## WHAT IS EXPECTED
Write out all of the data without omission, exactly as shown.

## DATA TO EXAMINE
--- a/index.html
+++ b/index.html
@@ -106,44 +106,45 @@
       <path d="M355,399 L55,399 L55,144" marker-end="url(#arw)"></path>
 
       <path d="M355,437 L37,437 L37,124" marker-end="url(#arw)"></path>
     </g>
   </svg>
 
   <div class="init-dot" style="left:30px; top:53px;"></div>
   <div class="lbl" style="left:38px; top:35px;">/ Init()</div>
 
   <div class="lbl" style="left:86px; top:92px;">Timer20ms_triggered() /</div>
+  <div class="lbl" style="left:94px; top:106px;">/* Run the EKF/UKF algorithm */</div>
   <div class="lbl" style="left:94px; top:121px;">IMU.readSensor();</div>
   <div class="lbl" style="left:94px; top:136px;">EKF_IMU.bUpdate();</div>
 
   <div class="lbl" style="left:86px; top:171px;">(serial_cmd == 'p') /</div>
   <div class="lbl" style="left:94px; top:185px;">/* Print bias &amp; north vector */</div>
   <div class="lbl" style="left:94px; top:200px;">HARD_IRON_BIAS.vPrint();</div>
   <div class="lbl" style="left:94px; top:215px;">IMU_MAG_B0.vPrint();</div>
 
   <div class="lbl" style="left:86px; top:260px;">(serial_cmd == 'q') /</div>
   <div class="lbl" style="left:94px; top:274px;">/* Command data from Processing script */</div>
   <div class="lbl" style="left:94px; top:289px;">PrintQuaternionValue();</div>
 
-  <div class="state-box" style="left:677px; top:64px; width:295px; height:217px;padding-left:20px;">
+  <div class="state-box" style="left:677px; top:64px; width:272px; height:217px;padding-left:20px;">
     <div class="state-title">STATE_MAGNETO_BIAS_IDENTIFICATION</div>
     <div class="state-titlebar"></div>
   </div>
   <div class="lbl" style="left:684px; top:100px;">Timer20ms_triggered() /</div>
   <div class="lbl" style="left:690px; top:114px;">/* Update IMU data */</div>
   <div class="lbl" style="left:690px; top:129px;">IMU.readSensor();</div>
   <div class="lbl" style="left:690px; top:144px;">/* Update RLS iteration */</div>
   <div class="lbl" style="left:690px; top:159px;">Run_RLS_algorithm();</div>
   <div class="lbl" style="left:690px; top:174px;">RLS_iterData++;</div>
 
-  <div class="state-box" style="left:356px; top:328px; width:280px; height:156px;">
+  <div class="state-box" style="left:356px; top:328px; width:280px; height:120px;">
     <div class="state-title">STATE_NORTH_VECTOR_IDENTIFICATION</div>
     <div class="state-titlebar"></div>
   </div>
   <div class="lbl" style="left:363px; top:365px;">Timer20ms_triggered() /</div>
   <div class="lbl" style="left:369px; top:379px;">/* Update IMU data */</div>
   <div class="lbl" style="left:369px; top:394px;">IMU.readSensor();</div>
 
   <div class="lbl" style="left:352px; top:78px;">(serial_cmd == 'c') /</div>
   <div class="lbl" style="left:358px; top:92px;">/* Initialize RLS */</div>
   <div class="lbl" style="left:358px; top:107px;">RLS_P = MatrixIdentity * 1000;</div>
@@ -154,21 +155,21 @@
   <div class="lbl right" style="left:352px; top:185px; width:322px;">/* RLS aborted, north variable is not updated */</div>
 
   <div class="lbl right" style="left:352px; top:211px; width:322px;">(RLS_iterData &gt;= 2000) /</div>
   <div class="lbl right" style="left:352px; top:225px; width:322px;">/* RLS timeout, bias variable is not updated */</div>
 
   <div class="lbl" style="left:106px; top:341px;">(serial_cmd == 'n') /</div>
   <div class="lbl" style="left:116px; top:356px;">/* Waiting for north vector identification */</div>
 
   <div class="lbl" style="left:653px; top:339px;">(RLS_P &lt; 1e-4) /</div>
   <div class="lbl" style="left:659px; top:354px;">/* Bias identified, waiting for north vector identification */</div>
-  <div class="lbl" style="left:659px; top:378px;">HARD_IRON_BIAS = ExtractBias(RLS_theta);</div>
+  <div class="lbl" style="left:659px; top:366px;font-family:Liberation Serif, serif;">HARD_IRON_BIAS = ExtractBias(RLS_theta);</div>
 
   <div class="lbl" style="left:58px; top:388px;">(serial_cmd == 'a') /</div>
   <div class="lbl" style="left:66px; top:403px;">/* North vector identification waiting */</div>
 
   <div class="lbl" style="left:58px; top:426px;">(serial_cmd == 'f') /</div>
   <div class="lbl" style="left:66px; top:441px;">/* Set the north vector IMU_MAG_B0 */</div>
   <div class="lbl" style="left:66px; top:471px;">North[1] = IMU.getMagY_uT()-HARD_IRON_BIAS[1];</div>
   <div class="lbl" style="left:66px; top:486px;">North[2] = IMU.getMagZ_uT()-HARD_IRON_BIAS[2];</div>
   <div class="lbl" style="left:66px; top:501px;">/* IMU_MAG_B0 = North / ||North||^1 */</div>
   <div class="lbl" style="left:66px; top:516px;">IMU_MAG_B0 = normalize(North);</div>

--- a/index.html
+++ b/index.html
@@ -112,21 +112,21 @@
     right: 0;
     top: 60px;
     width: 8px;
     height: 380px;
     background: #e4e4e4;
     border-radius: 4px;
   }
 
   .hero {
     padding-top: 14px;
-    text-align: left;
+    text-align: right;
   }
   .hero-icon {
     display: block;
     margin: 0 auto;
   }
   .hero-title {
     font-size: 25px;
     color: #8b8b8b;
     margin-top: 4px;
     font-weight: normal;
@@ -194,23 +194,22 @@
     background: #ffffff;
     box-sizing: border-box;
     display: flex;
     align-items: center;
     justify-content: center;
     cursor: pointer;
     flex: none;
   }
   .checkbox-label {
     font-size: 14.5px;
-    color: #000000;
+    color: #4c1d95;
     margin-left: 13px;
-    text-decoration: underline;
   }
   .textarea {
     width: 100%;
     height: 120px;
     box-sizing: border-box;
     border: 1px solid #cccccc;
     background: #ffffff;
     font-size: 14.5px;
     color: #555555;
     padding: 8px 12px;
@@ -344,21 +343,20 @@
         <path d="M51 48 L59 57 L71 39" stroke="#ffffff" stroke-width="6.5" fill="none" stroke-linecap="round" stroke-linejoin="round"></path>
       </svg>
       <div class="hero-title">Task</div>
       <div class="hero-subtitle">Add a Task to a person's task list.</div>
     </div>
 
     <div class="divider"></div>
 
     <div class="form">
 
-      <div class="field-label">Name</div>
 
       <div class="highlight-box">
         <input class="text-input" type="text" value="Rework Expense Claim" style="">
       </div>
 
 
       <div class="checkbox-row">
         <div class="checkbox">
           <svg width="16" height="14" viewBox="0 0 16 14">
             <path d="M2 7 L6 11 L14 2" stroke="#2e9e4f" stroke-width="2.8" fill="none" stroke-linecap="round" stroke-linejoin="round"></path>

## EXERCISE ANSWER
--- a/index.html
+++ b/index.html
@@ -106,44 +106,45 @@
       <path d="M355,399 L55,399 L55,144" marker-end="url(#arw)"></path>
 
       <path d="M355,437 L37,437 L37,124" marker-end="url(#arw)"></path>
     </g>
   </svg>
 
   <div class="init-dot" style="left:30px; top:53px;"></div>
   <div class="lbl" style="left:38px; top:35px;">/ Init()</div>
 
   <div class="lbl" style="left:86px; top:92px;">Timer20ms_triggered() /</div>
+  <div class="lbl" style="left:94px; top:106px;">/* Run the EKF/UKF algorithm */</div>
   <div class="lbl" style="left:94px; top:121px;">IMU.readSensor();</div>
   <div class="lbl" style="left:94px; top:136px;">EKF_IMU.bUpdate();</div>
 
   <div class="lbl" style="left:86px; top:171px;">(serial_cmd == 'p') /</div>
   <div class="lbl" style="left:94px; top:185px;">/* Print bias &amp; north vector */</div>
   <div class="lbl" style="left:94px; top:200px;">HARD_IRON_BIAS.vPrint();</div>
   <div class="lbl" style="left:94px; top:215px;">IMU_MAG_B0.vPrint();</div>
 
   <div class="lbl" style="left:86px; top:260px;">(serial_cmd == 'q') /</div>
   <div class="lbl" style="left:94px; top:274px;">/* Command data from Processing script */</div>
   <div class="lbl" style="left:94px; top:289px;">PrintQuaternionValue();</div>
 
-  <div class="state-box" style="left:677px; top:64px; width:295px; height:217px;padding-left:20px;">
+  <div class="state-box" style="left:677px; top:64px; width:272px; height:217px;padding-left:20px;">
     <div class="state-title">STATE_MAGNETO_BIAS_IDENTIFICATION</div>
     <div class="state-titlebar"></div>
   </div>
   <div class="lbl" style="left:684px; top:100px;">Timer20ms_triggered() /</div>
   <div class="lbl" style="left:690px; top:114px;">/* Update IMU data */</div>
   <div class="lbl" style="left:690px; top:129px;">IMU.readSensor();</div>
   <div class="lbl" style="left:690px; top:144px;">/* Update RLS iteration */</div>
   <div class="lbl" style="left:690px; top:159px;">Run_RLS_algorithm();</div>
   <div class="lbl" style="left:690px; top:174px;">RLS_iterData++;</div>
 
-  <div class="state-box" style="left:356px; top:328px; width:280px; height:156px;">
+  <div class="state-box" style="left:356px; top:328px; width:280px; height:120px;">
     <div class="state-title">STATE_NORTH_VECTOR_IDENTIFICATION</div>
     <div class="state-titlebar"></div>
   </div>
   <div class="lbl" style="left:363px; top:365px;">Timer20ms_triggered() /</div>
   <div class="lbl" style="left:369px; top:379px;">/* Update IMU data */</div>
   <div class="lbl" style="left:369px; top:394px;">IMU.readSensor();</div>
 
   <div class="lbl" style="left:352px; top:78px;">(serial_cmd == 'c') /</div>
   <div class="lbl" style="left:358px; top:92px;">/* Initialize RLS */</div>
   <div class="lbl" style="left:358px; top:107px;">RLS_P = MatrixIdentity * 1000;</div>
@@ -154,21 +155,21 @@
   <div class="lbl right" style="left:352px; top:185px; width:322px;">/* RLS aborted, north variable is not updated */</div>
 
   <div class="lbl right" style="left:352px; top:211px; width:322px;">(RLS_iterData &gt;= 2000) /</div>
   <div class="lbl right" style="left:352px; top:225px; width:322px;">/* RLS timeout, bias variable is not updated */</div>
 
   <div class="lbl" style="left:106px; top:341px;">(serial_cmd == 'n') /</div>
   <div class="lbl" style="left:116px; top:356px;">/* Waiting for north vector identification */</div>
 
   <div class="lbl" style="left:653px; top:339px;">(RLS_P &lt; 1e-4) /</div>
   <div class="lbl" style="left:659px; top:354px;">/* Bias identified, waiting for north vector identification */</div>
-  <div class="lbl" style="left:659px; top:378px;">HARD_IRON_BIAS = ExtractBias(RLS_theta);</div>
+  <div class="lbl" style="left:659px; top:366px;font-family:Liberation Serif, serif;">HARD_IRON_BIAS = ExtractBias(RLS_theta);</div>
 
   <div class="lbl" style="left:58px; top:388px;">(serial_cmd == 'a') /</div>
   <div class="lbl" style="left:66px; top:403px;">/* North vector identification waiting */</div>
 
   <div class="lbl" style="left:58px; top:426px;">(serial_cmd == 'f') /</div>
   <div class="lbl" style="left:66px; top:441px;">/* Set the north vector IMU_MAG_B0 */</div>
   <div class="lbl" style="left:66px; top:471px;">North[1] = IMU.getMagY_uT()-HARD_IRON_BIAS[1];</div>
   <div class="lbl" style="left:66px; top:486px;">North[2] = IMU.getMagZ_uT()-HARD_IRON_BIAS[2];</div>
   <div class="lbl" style="left:66px; top:501px;">/* IMU_MAG_B0 = North / ||North||^1 */</div>
   <div class="lbl" style="left:66px; top:516px;">IMU_MAG_B0 = normalize(North);</div>

--- a/index.html
+++ b/index.html
@@ -112,21 +112,21 @@
     right: 0;
     top: 60px;
     width: 8px;
     height: 380px;
     background: #e4e4e4;
     border-radius: 4px;
   }
 
   .hero {
     padding-top: 14px;
-    text-align: left;
+    text-align: right;
   }
   .hero-icon {
     display: block;
     margin: 0 auto;
   }
   .hero-title {
     font-size: 25px;
     color: #8b8b8b;
     margin-top: 4px;
     font-weight: normal;
@@ -194,23 +194,22 @@
     background: #ffffff;
     box-sizing: border-box;
     display: flex;
     align-items: center;
     justify-content: center;
     cursor: pointer;
     flex: none;
   }
   .checkbox-label {
     font-size: 14.5px;
-    color: #000000;
+    color: #4c1d95;
     margin-left: 13px;
-    text-decoration: underline;
   }
   .textarea {
     width: 100%;
     height: 120px;
     box-sizing: border-box;
     border: 1px solid #cccccc;
     background: #ffffff;
     font-size: 14.5px;
     color: #555555;
     padding: 8px 12px;
@@ -344,21 +343,20 @@
         <path d="M51 48 L59 57 L71 39" stroke="#ffffff" stroke-width="6.5" fill="none" stroke-linecap="round" stroke-linejoin="round"></path>
       </svg>
       <div class="hero-title">Task</div>
       <div class="hero-subtitle">Add a Task to a person's task list.</div>
     </div>
 
     <div class="divider"></div>
 
     <div class="form">
 
-      <div class="field-label">Name</div>
 
       <div class="highlight-box">
         <input class="text-input" type="text" value="Rework Expense Claim" style="">
       </div>
 
 
       <div class="checkbox-row">
         <div class="checkbox">
           <svg width="16" height="14" viewBox="0 0 16 14">
             <path d="M2 7 L6 11 L14 2" stroke="#2e9e4f" stroke-width="2.8" fill="none" stroke-linecap="round" stroke-linejoin="round"></path>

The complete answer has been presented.